**Code change snippets**:
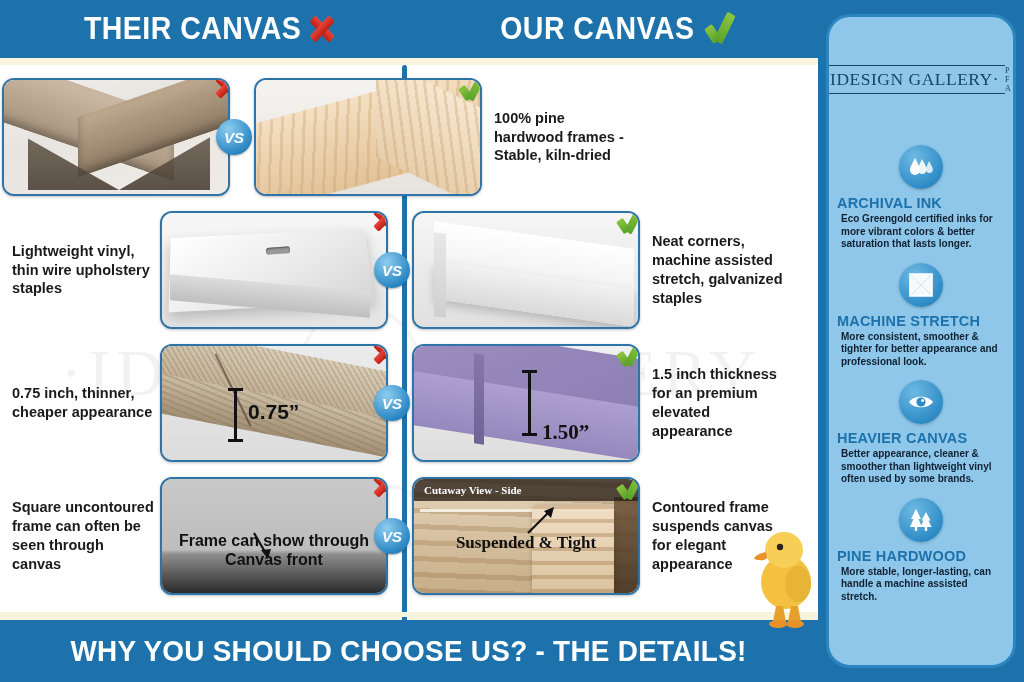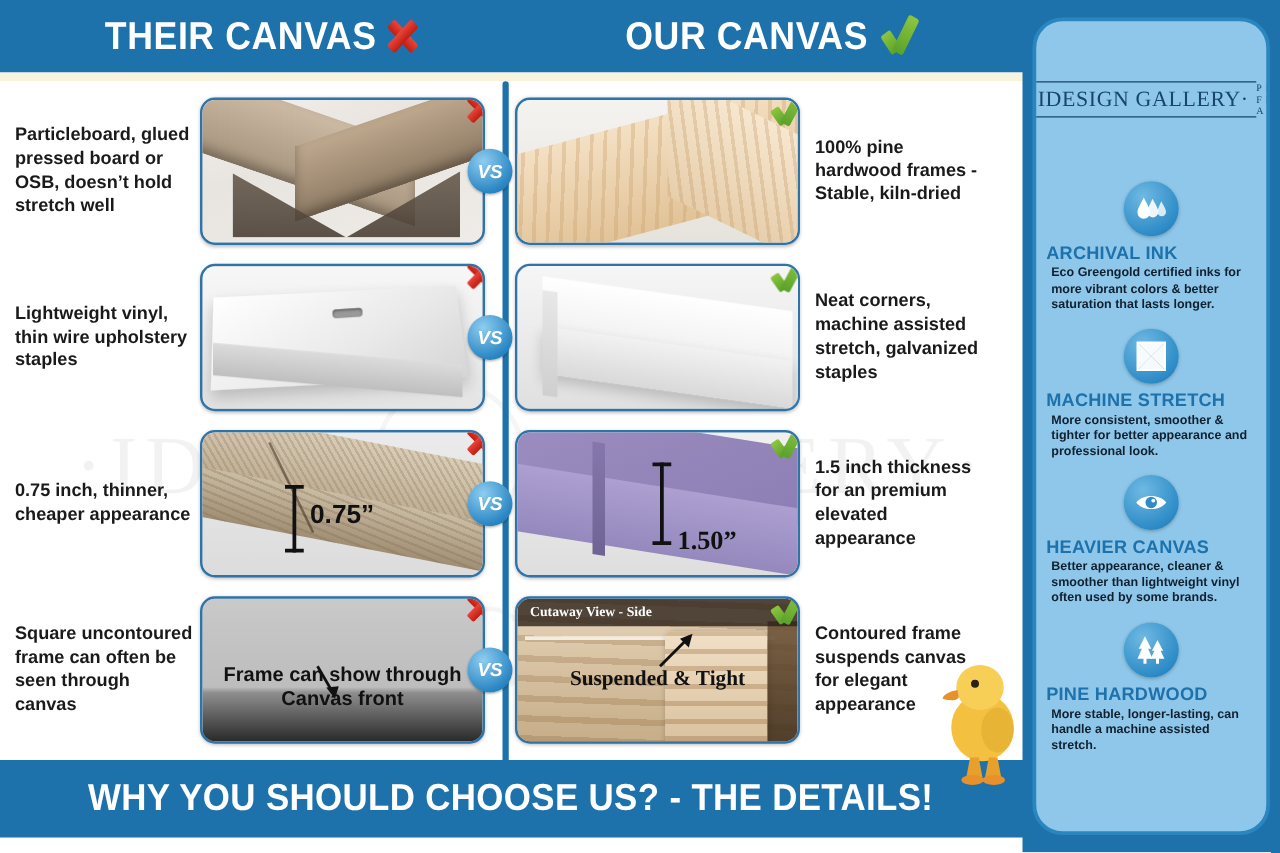--- a/index.html
+++ b/index.html
@@ -57,21 +57,21 @@
   }
   .cream-strip-bottom {
     position: absolute;
     left: 0; bottom: 62px;
     width: 1024px; height: 8px;
     background: #f6f4dd;
   }
 
   .bottom-bar {
     position: absolute;
-    left: 0; bottom: 12px;
+    left: 0; bottom: 0;
     width: 1024px; height: 62px;
     background: #1d72ab;
   }
   .bottom-bar-inner {
     position: absolute;
     left: 0; top: 0;
     width: 818px; height: 62px;
     display: flex;
     align-items: center;
     justify-content: center;
@@ -591,21 +591,20 @@
 
   <div class="main">
 
     <div class="watermark">·IDESIGN GALLERY·</div>
     <div class="wm-circle" style="left:300px; top:240px; width:120px; height:120px;"></div>
     <div class="wm-circle" style="left:355px; top:420px; width:70px; height:70px;"></div>
 
     <div class="divider"></div>
 
     <div class="row r1">
-      <div class="col-label">Particleboard, glued pressed board or OSB, doesn’t hold stretch well</div>
       <div class="photo left-photo">
         <div class="ph-inner pb1">
           <div class="wedge-a"></div>
             <div class="wedge-b"></div>
             <div class="inner-dark"></div>
         </div>
         <span class="badge cross sm"></span>
       </div>
       <div class="vs">VS</div>
       <div class="photo right-photo">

**WHAT TO PRODUCE**: All lines from the one containing "align-items: center;" through the end of the records, both ends included, are to be quoted exactly; please add nothing else.

**WORKED SOLUTION**:
     align-items: center;
     justify-content: center;
@@ -591,21 +591,20 @@
 
   <div class="main">
 
     <div class="watermark">·IDESIGN GALLERY·</div>
     <div class="wm-circle" style="left:300px; top:240px; width:120px; height:120px;"></div>
     <div class="wm-circle" style="left:355px; top:420px; width:70px; height:70px;"></div>
 
     <div class="divider"></div>
 
     <div class="row r1">
-      <div class="col-label">Particleboard, glued pressed board or OSB, doesn’t hold stretch well</div>
       <div class="photo left-photo">
         <div class="ph-inner pb1">
           <div class="wedge-a"></div>
             <div class="wedge-b"></div>
             <div class="inner-dark"></div>
         </div>
         <span class="badge cross sm"></span>
       </div>
       <div class="vs">VS</div>
       <div class="photo right-photo">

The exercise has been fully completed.